Problem | Count, in the entries, the lines with "null". Answer with the number only.

Available data |

==*==

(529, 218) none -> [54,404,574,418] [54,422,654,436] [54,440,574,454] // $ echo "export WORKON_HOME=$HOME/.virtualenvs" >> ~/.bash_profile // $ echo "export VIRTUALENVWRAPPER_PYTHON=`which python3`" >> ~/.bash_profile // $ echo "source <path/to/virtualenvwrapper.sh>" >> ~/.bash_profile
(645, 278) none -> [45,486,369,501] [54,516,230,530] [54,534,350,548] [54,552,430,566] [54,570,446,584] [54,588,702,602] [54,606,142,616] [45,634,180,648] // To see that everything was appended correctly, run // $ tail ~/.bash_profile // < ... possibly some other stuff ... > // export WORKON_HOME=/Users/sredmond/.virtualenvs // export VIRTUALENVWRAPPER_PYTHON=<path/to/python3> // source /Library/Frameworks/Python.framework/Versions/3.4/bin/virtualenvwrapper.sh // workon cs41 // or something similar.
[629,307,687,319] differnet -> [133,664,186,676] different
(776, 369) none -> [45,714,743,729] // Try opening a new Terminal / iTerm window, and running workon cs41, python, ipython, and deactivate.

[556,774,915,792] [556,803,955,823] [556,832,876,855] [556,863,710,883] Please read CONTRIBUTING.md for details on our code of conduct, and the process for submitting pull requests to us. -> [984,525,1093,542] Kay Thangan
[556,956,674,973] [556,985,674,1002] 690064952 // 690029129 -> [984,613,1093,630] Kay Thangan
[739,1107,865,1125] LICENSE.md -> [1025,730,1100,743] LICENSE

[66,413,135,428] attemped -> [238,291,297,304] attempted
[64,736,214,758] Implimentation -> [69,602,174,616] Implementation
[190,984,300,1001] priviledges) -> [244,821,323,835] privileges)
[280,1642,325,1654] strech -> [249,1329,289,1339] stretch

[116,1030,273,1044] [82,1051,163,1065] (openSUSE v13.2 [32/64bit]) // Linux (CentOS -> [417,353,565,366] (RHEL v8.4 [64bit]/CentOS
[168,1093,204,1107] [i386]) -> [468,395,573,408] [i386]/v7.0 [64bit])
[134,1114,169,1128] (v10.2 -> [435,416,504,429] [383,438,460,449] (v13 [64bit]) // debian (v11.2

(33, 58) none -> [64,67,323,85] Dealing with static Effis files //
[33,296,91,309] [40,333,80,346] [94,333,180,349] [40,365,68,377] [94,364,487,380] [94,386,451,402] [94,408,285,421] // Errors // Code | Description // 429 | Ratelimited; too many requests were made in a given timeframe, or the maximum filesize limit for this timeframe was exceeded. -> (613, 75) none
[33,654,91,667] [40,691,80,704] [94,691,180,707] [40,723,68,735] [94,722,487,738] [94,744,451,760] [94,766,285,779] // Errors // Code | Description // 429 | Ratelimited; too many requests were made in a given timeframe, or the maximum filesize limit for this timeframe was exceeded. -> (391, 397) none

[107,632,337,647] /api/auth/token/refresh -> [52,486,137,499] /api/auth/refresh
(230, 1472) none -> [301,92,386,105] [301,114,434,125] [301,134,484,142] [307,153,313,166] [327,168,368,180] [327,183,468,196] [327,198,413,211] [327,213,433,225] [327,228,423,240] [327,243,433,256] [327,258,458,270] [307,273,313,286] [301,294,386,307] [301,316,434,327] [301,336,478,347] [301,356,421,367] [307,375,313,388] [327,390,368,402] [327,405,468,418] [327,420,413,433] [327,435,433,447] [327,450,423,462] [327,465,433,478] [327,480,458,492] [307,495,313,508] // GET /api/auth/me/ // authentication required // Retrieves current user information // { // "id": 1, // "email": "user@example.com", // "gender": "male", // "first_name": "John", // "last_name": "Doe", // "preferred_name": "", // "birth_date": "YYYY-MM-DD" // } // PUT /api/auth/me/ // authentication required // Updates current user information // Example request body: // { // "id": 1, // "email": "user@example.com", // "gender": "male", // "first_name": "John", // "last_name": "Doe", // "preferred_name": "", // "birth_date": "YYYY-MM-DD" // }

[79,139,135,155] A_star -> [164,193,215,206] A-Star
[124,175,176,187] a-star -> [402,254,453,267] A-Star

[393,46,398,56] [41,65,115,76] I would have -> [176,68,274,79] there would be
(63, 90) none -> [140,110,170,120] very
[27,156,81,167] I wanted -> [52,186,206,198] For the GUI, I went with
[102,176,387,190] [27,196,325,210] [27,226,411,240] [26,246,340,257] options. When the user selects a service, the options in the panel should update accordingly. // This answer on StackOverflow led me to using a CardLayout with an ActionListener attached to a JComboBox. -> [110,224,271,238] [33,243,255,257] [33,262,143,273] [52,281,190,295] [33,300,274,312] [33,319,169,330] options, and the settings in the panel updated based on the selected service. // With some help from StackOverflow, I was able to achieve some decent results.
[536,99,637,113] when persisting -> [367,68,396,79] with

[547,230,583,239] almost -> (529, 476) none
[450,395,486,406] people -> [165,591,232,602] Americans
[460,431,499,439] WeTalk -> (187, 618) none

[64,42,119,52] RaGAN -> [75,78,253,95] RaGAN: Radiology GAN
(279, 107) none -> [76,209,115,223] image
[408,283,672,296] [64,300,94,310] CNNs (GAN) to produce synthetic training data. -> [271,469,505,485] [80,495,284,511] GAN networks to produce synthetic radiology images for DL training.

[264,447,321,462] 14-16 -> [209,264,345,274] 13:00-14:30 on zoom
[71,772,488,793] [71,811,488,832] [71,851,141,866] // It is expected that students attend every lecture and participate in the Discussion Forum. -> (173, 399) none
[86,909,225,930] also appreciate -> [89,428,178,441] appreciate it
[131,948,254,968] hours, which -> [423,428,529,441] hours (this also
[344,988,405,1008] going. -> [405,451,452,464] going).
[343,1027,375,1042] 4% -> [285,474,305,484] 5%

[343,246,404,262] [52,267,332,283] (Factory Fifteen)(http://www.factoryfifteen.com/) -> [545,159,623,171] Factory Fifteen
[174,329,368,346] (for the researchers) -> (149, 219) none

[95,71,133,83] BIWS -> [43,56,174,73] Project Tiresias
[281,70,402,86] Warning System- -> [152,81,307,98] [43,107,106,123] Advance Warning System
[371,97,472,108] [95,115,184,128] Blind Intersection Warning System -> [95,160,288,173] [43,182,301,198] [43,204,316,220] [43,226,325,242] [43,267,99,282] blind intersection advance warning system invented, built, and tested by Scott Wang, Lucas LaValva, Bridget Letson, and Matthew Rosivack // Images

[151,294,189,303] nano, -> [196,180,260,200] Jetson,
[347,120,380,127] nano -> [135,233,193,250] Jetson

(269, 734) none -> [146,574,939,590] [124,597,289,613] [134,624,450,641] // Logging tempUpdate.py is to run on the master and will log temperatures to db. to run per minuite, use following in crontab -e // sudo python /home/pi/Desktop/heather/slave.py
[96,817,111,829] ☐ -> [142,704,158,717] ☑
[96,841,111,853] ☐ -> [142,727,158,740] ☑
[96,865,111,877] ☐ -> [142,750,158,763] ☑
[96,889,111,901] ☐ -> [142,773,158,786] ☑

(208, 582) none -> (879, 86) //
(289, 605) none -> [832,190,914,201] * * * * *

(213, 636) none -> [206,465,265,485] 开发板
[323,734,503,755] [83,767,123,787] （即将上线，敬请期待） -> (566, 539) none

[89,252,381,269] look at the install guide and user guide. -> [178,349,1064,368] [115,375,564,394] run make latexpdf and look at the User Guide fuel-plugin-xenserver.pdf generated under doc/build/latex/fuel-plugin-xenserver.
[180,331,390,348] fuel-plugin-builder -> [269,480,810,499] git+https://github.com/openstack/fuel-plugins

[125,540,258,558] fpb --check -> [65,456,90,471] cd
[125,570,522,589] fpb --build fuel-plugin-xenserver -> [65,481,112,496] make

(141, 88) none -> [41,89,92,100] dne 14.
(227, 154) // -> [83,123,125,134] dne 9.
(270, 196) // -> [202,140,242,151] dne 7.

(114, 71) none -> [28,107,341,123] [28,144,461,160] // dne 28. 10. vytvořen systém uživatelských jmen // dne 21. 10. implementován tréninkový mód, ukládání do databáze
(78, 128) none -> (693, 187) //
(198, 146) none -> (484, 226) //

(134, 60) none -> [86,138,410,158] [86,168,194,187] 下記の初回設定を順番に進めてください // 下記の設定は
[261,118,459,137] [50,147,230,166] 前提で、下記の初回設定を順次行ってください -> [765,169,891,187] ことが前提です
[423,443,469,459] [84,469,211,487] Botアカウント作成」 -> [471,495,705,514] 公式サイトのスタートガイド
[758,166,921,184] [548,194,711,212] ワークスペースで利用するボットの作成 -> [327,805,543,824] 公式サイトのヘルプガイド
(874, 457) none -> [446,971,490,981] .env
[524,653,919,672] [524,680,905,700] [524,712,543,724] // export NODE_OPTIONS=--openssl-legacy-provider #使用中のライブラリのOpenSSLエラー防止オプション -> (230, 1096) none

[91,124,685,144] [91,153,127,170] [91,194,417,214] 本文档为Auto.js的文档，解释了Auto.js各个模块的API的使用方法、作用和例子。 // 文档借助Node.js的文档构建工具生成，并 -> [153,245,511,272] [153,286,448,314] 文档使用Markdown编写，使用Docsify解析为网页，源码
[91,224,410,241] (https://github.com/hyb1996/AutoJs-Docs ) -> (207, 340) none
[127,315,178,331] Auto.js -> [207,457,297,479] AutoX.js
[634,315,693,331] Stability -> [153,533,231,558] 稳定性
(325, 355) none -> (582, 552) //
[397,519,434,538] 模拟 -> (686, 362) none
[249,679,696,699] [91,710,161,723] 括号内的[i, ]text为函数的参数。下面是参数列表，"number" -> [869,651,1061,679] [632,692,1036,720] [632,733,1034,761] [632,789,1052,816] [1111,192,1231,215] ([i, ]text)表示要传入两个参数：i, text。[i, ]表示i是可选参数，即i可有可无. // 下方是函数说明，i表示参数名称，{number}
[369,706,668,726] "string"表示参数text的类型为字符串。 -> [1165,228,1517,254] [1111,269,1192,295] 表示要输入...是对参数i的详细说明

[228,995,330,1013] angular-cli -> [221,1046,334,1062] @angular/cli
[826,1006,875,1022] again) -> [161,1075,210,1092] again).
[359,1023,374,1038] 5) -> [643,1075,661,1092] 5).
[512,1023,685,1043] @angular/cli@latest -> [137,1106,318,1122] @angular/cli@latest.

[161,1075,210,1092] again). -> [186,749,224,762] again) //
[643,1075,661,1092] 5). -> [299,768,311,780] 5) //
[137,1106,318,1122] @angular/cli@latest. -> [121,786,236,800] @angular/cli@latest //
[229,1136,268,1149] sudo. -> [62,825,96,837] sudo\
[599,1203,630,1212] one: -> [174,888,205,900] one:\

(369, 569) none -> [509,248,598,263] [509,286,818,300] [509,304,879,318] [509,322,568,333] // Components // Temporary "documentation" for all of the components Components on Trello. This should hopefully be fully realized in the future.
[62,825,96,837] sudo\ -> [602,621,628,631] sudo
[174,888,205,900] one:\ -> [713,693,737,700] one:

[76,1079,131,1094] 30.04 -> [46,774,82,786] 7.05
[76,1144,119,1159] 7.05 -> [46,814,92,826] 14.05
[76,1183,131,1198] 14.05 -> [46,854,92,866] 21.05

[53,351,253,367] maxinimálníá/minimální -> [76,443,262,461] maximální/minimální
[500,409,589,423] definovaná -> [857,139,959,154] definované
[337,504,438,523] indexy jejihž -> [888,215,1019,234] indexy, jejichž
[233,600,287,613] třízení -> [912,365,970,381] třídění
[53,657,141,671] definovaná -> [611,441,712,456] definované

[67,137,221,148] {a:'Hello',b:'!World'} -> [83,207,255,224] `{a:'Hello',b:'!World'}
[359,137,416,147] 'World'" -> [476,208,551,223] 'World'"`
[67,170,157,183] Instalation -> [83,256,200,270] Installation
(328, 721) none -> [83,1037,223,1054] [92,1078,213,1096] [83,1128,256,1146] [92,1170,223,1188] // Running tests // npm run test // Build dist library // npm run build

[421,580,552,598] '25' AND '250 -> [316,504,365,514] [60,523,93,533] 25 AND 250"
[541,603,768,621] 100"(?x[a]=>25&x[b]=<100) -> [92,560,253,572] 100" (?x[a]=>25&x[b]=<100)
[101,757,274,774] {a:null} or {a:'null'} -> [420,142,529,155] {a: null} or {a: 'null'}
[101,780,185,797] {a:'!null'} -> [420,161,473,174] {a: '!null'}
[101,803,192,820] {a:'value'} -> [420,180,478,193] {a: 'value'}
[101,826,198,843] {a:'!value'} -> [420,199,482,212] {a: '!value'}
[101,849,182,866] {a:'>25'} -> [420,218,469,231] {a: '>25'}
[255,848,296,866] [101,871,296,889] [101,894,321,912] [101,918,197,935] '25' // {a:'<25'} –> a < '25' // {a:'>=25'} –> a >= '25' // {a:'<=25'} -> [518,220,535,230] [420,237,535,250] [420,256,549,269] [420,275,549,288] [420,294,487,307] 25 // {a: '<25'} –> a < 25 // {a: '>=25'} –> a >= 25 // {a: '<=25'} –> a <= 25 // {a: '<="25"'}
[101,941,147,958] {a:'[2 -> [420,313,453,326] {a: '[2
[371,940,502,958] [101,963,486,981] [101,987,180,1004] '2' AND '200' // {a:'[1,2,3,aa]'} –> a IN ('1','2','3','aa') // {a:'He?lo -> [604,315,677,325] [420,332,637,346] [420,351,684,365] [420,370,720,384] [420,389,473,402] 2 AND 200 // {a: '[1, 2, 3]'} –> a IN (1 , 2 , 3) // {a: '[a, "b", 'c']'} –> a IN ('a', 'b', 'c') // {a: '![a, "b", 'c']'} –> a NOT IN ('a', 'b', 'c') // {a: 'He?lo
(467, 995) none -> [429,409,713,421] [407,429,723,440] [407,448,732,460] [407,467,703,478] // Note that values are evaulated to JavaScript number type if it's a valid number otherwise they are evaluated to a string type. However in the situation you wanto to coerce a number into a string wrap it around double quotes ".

==*==

Written reply | 2